You'd be forgiven for not knowing this, but Wednesday is National Iced Tea Day. And while it's only an unofficial food holiday, it makes sense that Americans would set aside a day to celebrate this favorite summertime sip: We popularized it.
Tea itself, of course, has been consumed in America since Colonial times. (Remember the Boston Tea Party?) But before you could drink iced tea, you needed ice — and that was a rare summer luxury until the early 1800s. New Englanders could cut large chunks of ice from frozen ponds and lakes in winter, then insulate it with sawdust so that it could last into the warmer months. But in the hot South, snow and ice didn't exactly abound.
Then, around the turn of the 19th century, ice entrepreneurs from Northern U.S. states started shipping ice down to Southern states and the Caribbean. Americans would come to dominate the 19th century global ice trade. And there's good reason to believe plenty of that ice was being used to serve tea on the rocks.

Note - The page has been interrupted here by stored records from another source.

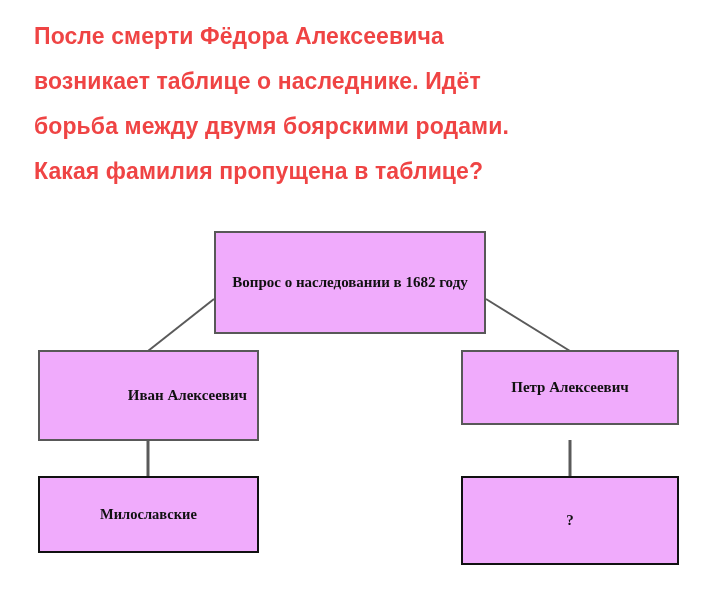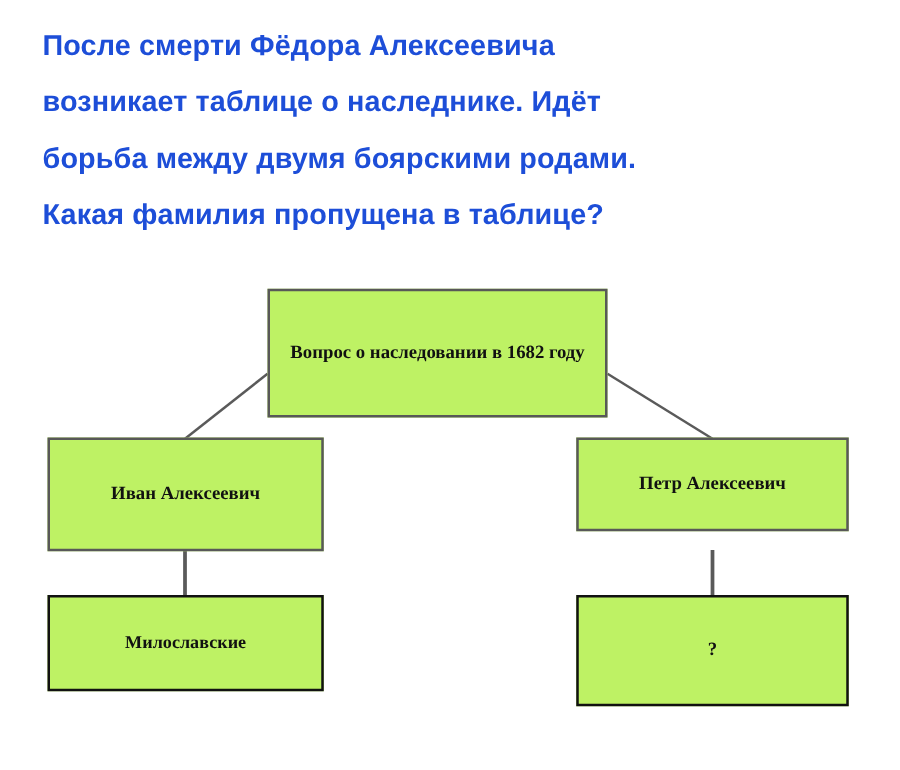--- a/index.html
+++ b/index.html
@@ -22,7 +22,7 @@
     left: 34px;
     top: 14px;
     width: 660px;
-    color: #1d4ed8;
+    color: #ef4444;
     font-family: "Liberation Sans", sans-serif;
     font-size: 23px;
     font-weight: bold;

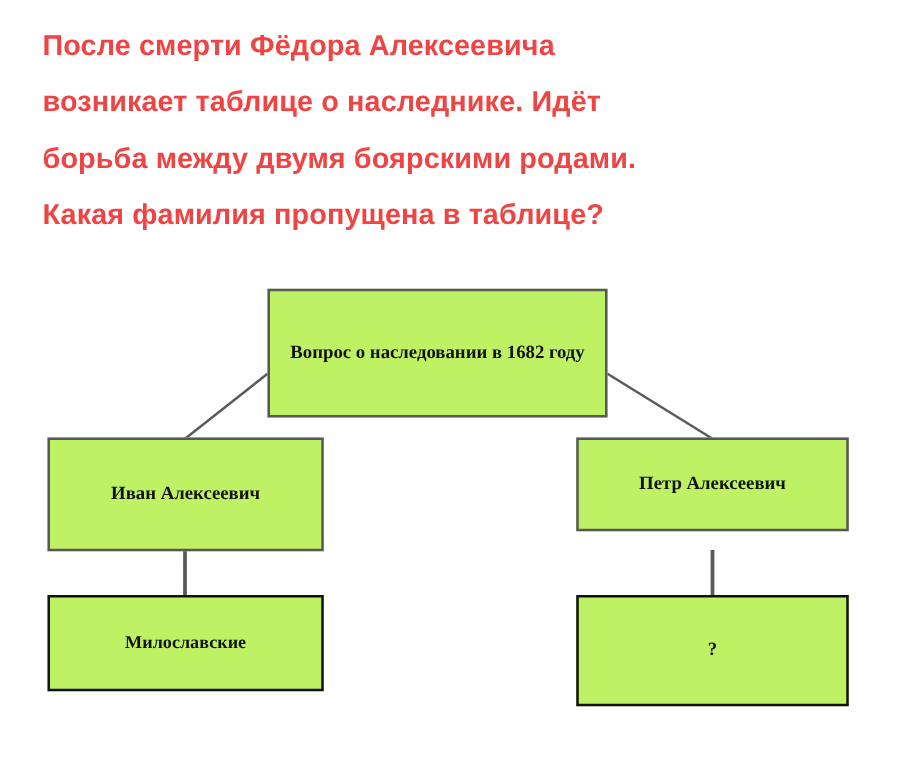--- a/index.html
+++ b/index.html
@@ -53,7 +53,7 @@
   .node {
     position: absolute;
     box-sizing: border-box;
-    background: #bef264;
+    background: #f0abfc;
     border: 2px solid #585858;
     display: flex;
     align-items: center;

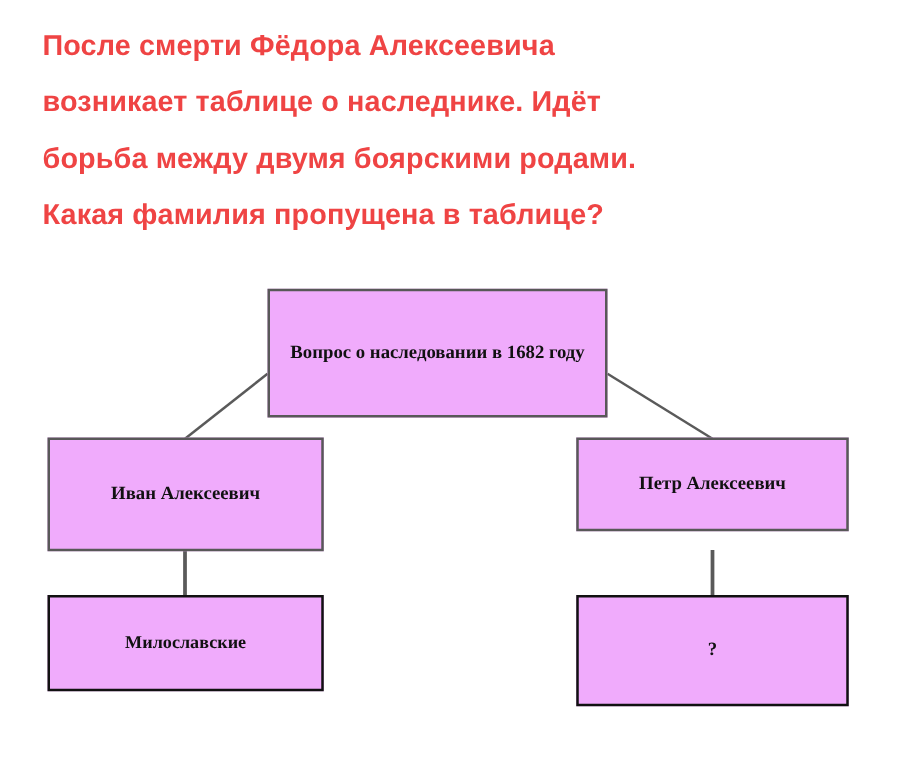--- a/index.html
+++ b/index.html
@@ -82,6 +82,7 @@
     top: 350px;
     width: 221px;
     height: 91px;
+    justify-content: flex-end;
   }
   #node-ivan .node-label { font-size: 15px; }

Early recipes had more in common with the booze-laden Long Island iced tea* than the stuff Lipton sells. Indeed, Americans were drinking iced tea in the form of alcohol-drenched punches at least as far back as the Colonial era.
The classic Philadelphia Fish House Punch, first imbibed in the early 1700s, was often diluted with tea. In his book Punch, liquor historian David Wondrich writes that the recipe for Regent's Punch, dating to 1815, also packed quite the potent wallop: Not only did it call for green tea and arrack, a rumlike liquor from South Asia, it also threw in citrus juice, sugar, champagne, brandy and rum. No wonder, then, that one early drinker described the Regent's as imparting a "mad, delirious dizziness," as Wondrich writes. Overall, these strong, early punches had little in common with the light, fruity sippers served today.

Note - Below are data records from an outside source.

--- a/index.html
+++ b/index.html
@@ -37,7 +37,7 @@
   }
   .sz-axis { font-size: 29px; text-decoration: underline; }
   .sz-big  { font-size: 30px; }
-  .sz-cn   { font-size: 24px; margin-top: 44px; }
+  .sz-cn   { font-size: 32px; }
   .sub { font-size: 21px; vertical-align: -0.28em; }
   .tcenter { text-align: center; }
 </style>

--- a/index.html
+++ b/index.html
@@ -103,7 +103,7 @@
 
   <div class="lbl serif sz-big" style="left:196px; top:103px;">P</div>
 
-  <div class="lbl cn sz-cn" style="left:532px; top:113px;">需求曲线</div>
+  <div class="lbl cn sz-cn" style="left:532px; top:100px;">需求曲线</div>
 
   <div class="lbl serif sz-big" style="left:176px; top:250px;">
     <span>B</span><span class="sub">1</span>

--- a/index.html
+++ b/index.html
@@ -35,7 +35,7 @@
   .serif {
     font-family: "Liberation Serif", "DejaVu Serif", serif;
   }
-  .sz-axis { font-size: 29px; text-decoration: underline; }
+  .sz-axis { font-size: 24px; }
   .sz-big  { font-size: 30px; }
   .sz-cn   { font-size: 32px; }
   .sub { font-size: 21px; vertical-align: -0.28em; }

Recipes for nonalcoholic iced tea didn't appear in print until 1876 — when one was included in Estelle Woods Wilcox's Buckeye Cookbook. But iced tea drinking habits really started to shift around the turn of the 20th century, when the nonalcoholic version was popularized at the 1904 World's Fair in St. Louis. Linda Stradley writes on What's Cooking America that the hot summer weather caused fairgoers to ignore hot beverages in favor of cold ones — including iced tea. The fair's 20 million visitors cooled themselves with iced tea and brought the new style back to their homes throughout the United States and the world.